Monohydrate is the form with all the evidence behind it, and it is also the cheapest. You do not need the fancy, marked-up versions.
Bottom line
The fear that creatine causes hair loss is built on one small study that measured a hormone, not hair, and was never replicated. The much larger body of research points to creatine being safe and effective for healthy adults. If you have a specific medical concern, raise it with your doctor or dermatologist, but do not let an internet myth talk you out of one of the few supplements that genuinely works.
If you are over 30 and training to hold onto muscle and strength, creatine pairs naturally with the basics in our guide to strength training after 40, and with getting enough protein.
Frequently asked questions
Does creatine cause hair loss?
There is no good evidence that it does.
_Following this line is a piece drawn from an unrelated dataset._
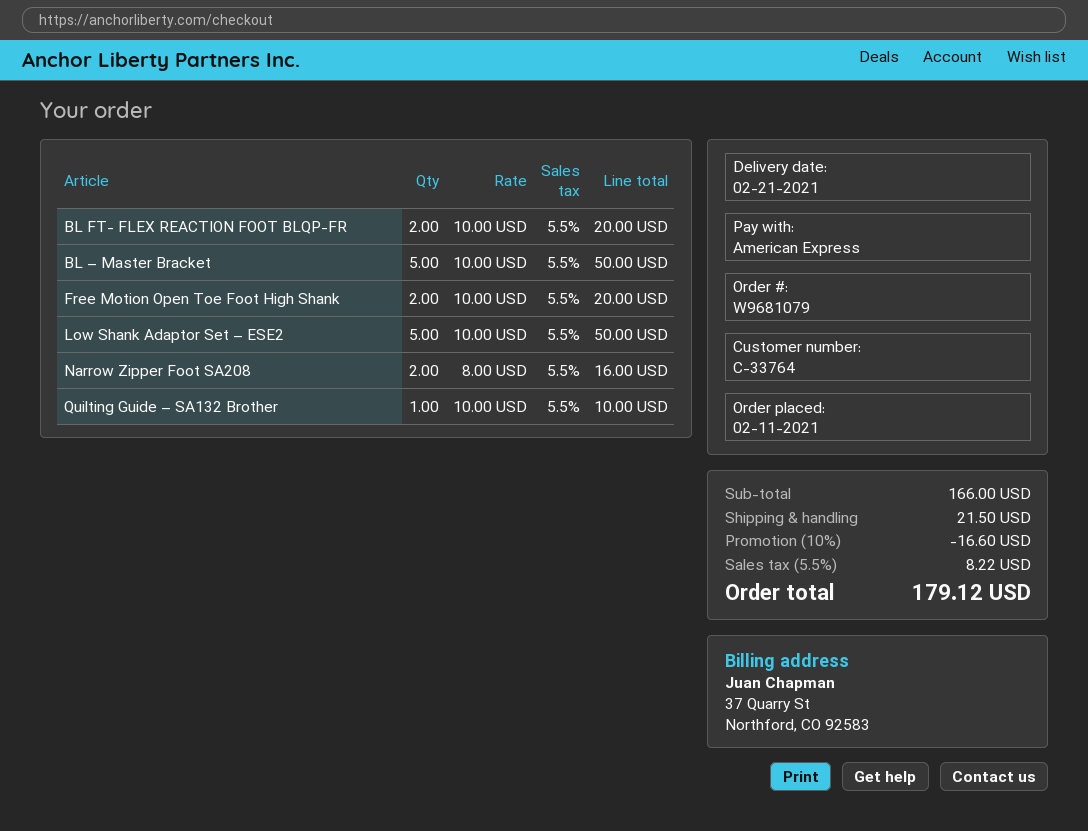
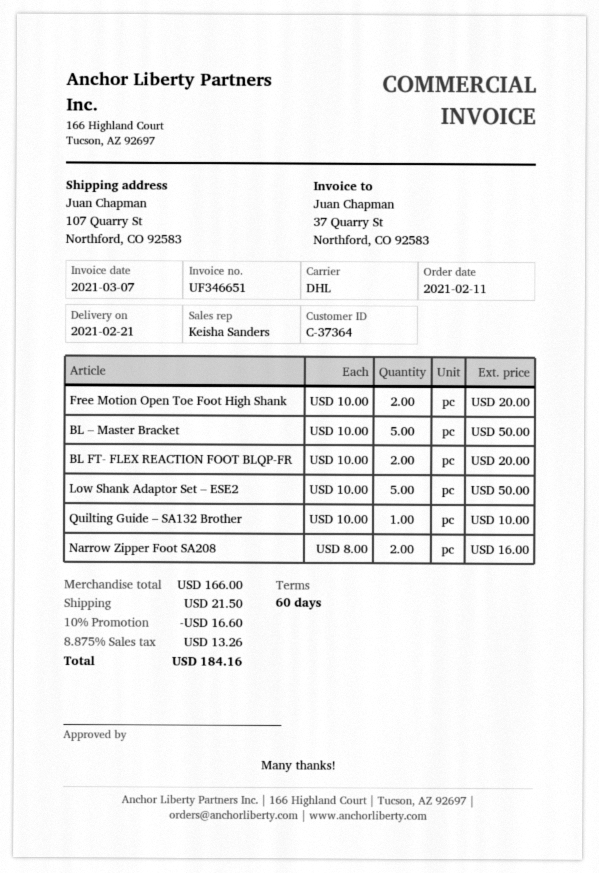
customer number: C-33764 -> C-37364
tax: 5.5% = 8.22 -> 8.875% = 13.26
total: 179.12 -> 184.16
The worry comes from one small 2009 study of college rugby players that found a rise in DHT, a hormone linked to pattern baldness. That study never actually measured hair loss, and no study since has shown creatine causing hair to thin or fall out. For most people, the hair-loss concern is theoretical, not demonstrated.
Does creatine increase DHT?
One small study (about 20 young men, three weeks) reported an increase in the DHT-to-testosterone ratio, though DHT stayed within the normal range. That single result has not been reliably replicated, and most creatine research does not measure DHT at all. So the honest answer is: maybe slightly in some people, but the evidence is thin and inconsistent.
Is creatine safe for your kidneys?
For healthy people, yes. Creatine monohydrate is one of the most studied supplements there is, and reviews consistently find it safe for healthy adults at normal doses (about 3 to 5 grams a day). It can raise creatinine on a blood test without harming the kidneys, which sometimes causes confusion. If you have existing kidney disease, talk to your doctor before taking it.
Should I avoid creatine if I'm prone to baldness?
That is a personal call. The evidence does not show creatine causes hair loss even in people who are predisposed, but if you are actively managing pattern baldness and want to be cautious, that is reasonable. If you notice changes, a dermatologist is the right person to ask. This is general information, not medical advice.